Une étape importante fut franchie en 1959 avec la création de la SA Swisspetrol Holding, qui détenait des participations dans la quasi-totalité des entreprises menant des activités de prospection pétrolière et gazière en Suisse. Les travaux d’exploration et l’attribution des financements furent dès lors coordonnés à l’échelle nationale, tandis que l’octroi des concessions resta de la compétence des cantons. Dans celui de Berne, cette mesure permit également de soumettre au vote la révision de la loi sur les mines, qui fut acceptée par le peuple le 4 novembre 1962. La Bernische Erdöl AG (BEAG) avait déjà été créée un an auparavant: un signal clair de la volonté de promouvoir activement l’exploration du sous-sol local.
À cette époque, la Société nationale des pétroles d’Aquitaine, entreprise française, possédait une vaste expérience en prospection de gisements d’hydrocarbures profonds à l’aide de techniques de mesure géophysiques. En 1965, la BEAG s’associa avec cette dernière et à d’autres partenaires pour former le «Consortium pétrolier bernois». Le consortium obtint du canton de Berne l’autorisation de réaliser des études sismiques pour déterminer les conditions géologiques en profondeur sur une superficie de quelque 2605 km2. Les travaux se concentrèrent dans un premier temps sur le pied sud du Jura, avant de migrer vers une région au sud de Berne, à la lisière nord des Alpes. Au cours des deux années que dura la phase de recherche, plus de 4000 points de forage furent réalisés, et les profils sismiques furent mesurés le long de près de 564 kilomètres de lignes de mesure.

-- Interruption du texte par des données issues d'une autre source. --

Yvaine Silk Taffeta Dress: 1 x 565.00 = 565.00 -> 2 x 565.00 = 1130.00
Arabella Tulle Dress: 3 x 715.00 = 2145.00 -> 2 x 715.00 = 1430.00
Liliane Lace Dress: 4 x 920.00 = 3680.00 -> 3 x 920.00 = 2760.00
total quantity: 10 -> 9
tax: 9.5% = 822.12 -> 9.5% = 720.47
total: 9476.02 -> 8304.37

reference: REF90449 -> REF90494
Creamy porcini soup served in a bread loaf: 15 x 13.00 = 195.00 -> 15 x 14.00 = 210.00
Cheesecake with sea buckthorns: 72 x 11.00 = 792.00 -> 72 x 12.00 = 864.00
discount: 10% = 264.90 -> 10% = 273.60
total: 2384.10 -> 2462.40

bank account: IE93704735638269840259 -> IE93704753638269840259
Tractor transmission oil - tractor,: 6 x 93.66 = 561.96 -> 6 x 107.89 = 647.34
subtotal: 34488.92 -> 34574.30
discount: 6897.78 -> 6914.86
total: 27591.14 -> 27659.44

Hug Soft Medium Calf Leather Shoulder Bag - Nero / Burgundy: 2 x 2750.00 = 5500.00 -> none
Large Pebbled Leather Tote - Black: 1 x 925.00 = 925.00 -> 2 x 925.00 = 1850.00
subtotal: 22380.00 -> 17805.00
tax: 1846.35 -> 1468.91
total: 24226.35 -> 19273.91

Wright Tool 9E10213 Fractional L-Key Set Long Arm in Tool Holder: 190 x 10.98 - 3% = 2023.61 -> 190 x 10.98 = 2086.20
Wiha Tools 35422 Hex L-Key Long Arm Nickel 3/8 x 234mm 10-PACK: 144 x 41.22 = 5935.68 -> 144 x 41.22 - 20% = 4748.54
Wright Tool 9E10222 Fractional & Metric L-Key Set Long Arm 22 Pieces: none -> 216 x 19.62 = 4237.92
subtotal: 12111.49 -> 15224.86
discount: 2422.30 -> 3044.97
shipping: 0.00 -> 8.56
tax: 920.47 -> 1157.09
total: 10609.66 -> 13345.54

Tout changea dans la nuit du 15 au 16 décembre 1972, lorsque la tête de forage atteignit un gisement de gaz naturel beaucoup plus important à 4580 mètres de profondeur. Le gaz s’échappa du puits avec une pression inattendue, à la manière d’une explosion qui fit trembler les vitres des maisons environnantes. Sous l’effet de cette pression, de la boue de forage fut projetée jusqu’à 100 mètres aux alentours, recouvrant les collines enneigées d’une couche crasseuse et empoisonnant la quasi-totalité des populations de poissons des cours d’eau à proximité, en dépit de strictes mesures de sécurité. On parvint finalement à enflammer le gaz à l’aide de lance-flammes et à le brûler de manière contrôlée. Les habitations les plus proches durent néanmoins être évacuées temporairement pour des raisons de sécurité.
Une fois le gaz dévié dans la torche prévue à cet effet, la décision fut prise de lancer un essai de production. Quelque 500 000 m3 de gaz naturel furent ainsi extraits et brûlés au cours des semaines qui suivirent. Il s’avéra toutefois que les couches rocheuses ne permettaient pas une exploitation rentable du gisement: le réservoir était trop petit, et la nature du sous-sol empêchait un afflux suffisant de gaz vers le puits.
Le consortium pétrolier bernois parvint tout de même à accomplir une prouesse technique: en 1989, le forage «Thun 1» à Teuffenthal, à 10 kilomètres au sud de Linden, établit un nouveau record suisse de profondeur avec 5945 mètres. La liquidation de la SA Swisspetrol Holding et de la Bernische Erdöl AG en 1994 entraîna finalement la dissolution du consortium pétrolier bernois.